Rule box category Clean up values
Clean your product data using the Clean up values rule box category in Productsup.
Introduction
The category Clean up values contains all rule boxes that can help you detect and remove irregularities in your data. For example, you can filter GTINs, separate words, decode HTML and Base64, translate colors, remove consecutive whitespace, or remove whitespace at the beginning and end of the value. Besides that, you can detect and extract values using the rule boxes in this category.
This category can be divided into several subgroups. In the following sections, you can find how to use the rule boxes of the Clean up values category:
Detect and extract information from an attribute
The rule box category Clean up values contains the rule boxes Detect and Extract Value, Detect Brand, and Detect Color. Using this rule box category, you can extract product information, such as brand or color, from one attribute into another. You can also detect and extract other desired values using lists.
Detect and Extract Value
You can find desired values in an attribute and extract them into another attribute. Using a Standard Inclusion/Exclusion list, the Detect and Extract Value rule box finds a match in a product's value and adds it to the attribute where you apply the rule box.

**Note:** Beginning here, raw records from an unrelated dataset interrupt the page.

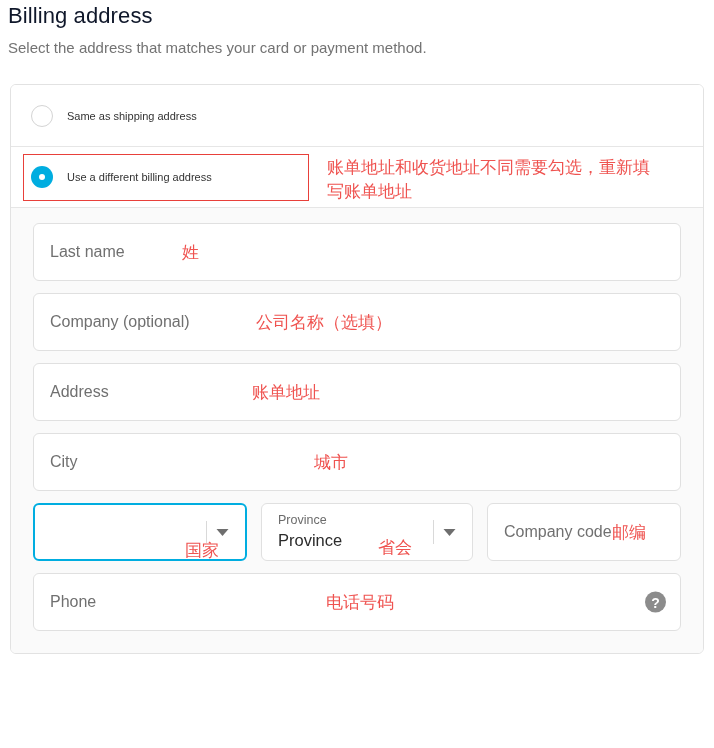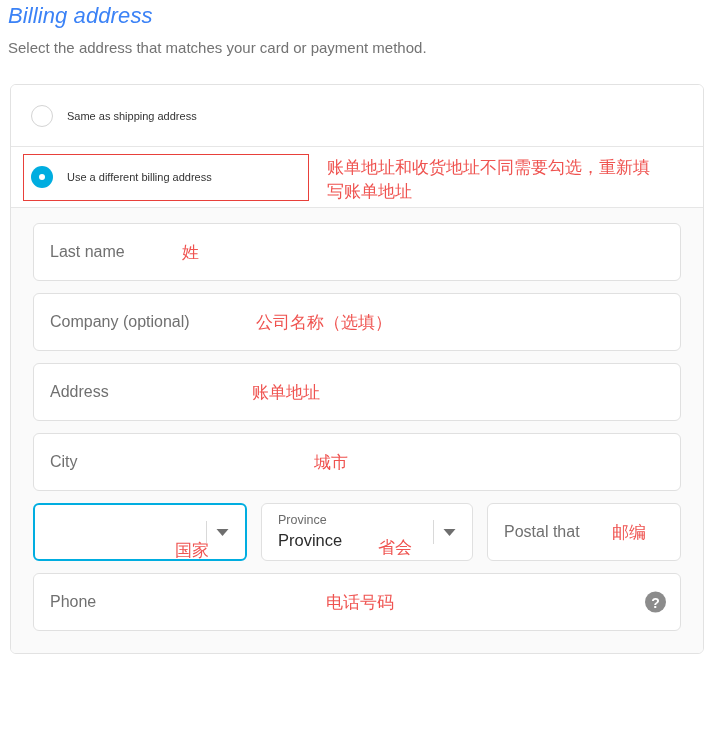--- a/index.html
+++ b/index.html
@@ -27,10 +27,9 @@
   .page-title {
     font-size: 22px;
     font-weight: 400;
-    color: #3b82f6;
+    color: #0f172a;
     line-height: 28px;
     letter-spacing: 0.1px;
-    font-style: italic;
   }
   .page-subtitle {
     margin-top: 7px;

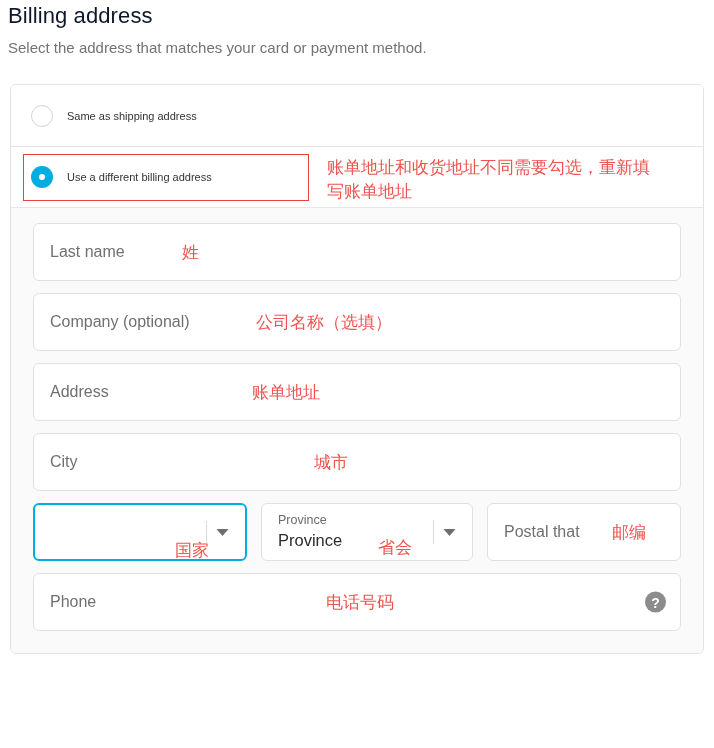--- a/index.html
+++ b/index.html
@@ -316,7 +316,7 @@
         </div>
 
         <div class="field w-postal">
-          <span class="field-placeholder">Postal that</span>
+          <span class="field-placeholder">Company code</span>
           <span class="annot-inline" style="left:124px;">邮编</span>
         </div>
 

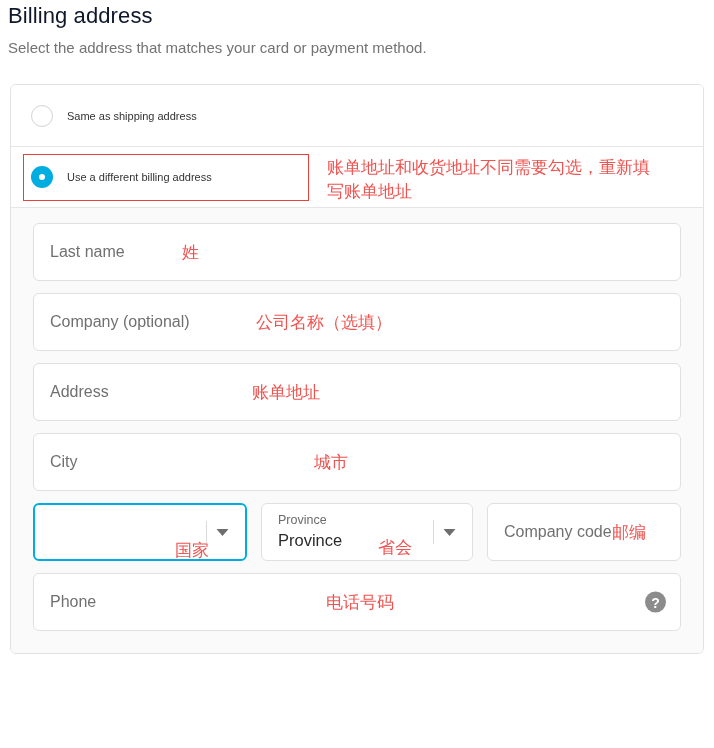--- a/index.html
+++ b/index.html
@@ -292,7 +292,7 @@
       <div class="field-row">
 
         <div class="field focused w-country">
-          <span class="annot-inline" style="left:140px; top:34px;">国家</span>
+          <span class="annot-inline" style="left:150px; top:34px;">国家</span>
           <span class="select-divider"></span>
           <span class="select-caret">
             <svg width="13" height="9" viewBox="0 0 13 9">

The platform goes through the terms on your list in the order you added them to the list. First, the platform looks for a match of the first term. If it finds a match for this term in a product's value, it extracts the match to the attribute where you apply the Detect and Extract Value rule box. Then, the platform moves on to the next product. Once it scans all products for a match of the first term, it moves on to the second term on your list to see if the products with no match of the first term contain a match of the second term. This process finishes when the platform has scanned all terms on your list. It may finish earlier if the platform finds matches for all your products before reaching the end of the list.
Note
Before adding and setting up this rule box, you must go to Lists from your site's main menu and create a Standard Inclusion/Exclusion list with the values you want to extract. See Exclude products with the Standard Inclusion/Exclusion list.
The order of the values in your list determines which values the platform adds to the attribute where you apply the rule box.
Take the steps from Add a rule box to add the Detect and Extract Value rule box to the attribute where you want to add the extracted values.
In Input Column, select the attribute where you want to search for matches. This drop-down list shows attributes available at the previous stage.
In Detection List, select the Standard Inclusion/Exclusion list you created for the values you want to detect and extract.
In Mode, select how you want to add the extracted values in your current attribute:
assign completely overwrites the current value with the extracted value.
append adds the extracted value at the end of the current value.
prepend adds the extracted value at the beginning of the current value.
In Match Type, select how the platform should extract the values from your list:
term can occur anywhere takes the detected match from any place within the selected attribute's values, even if it is part of a word.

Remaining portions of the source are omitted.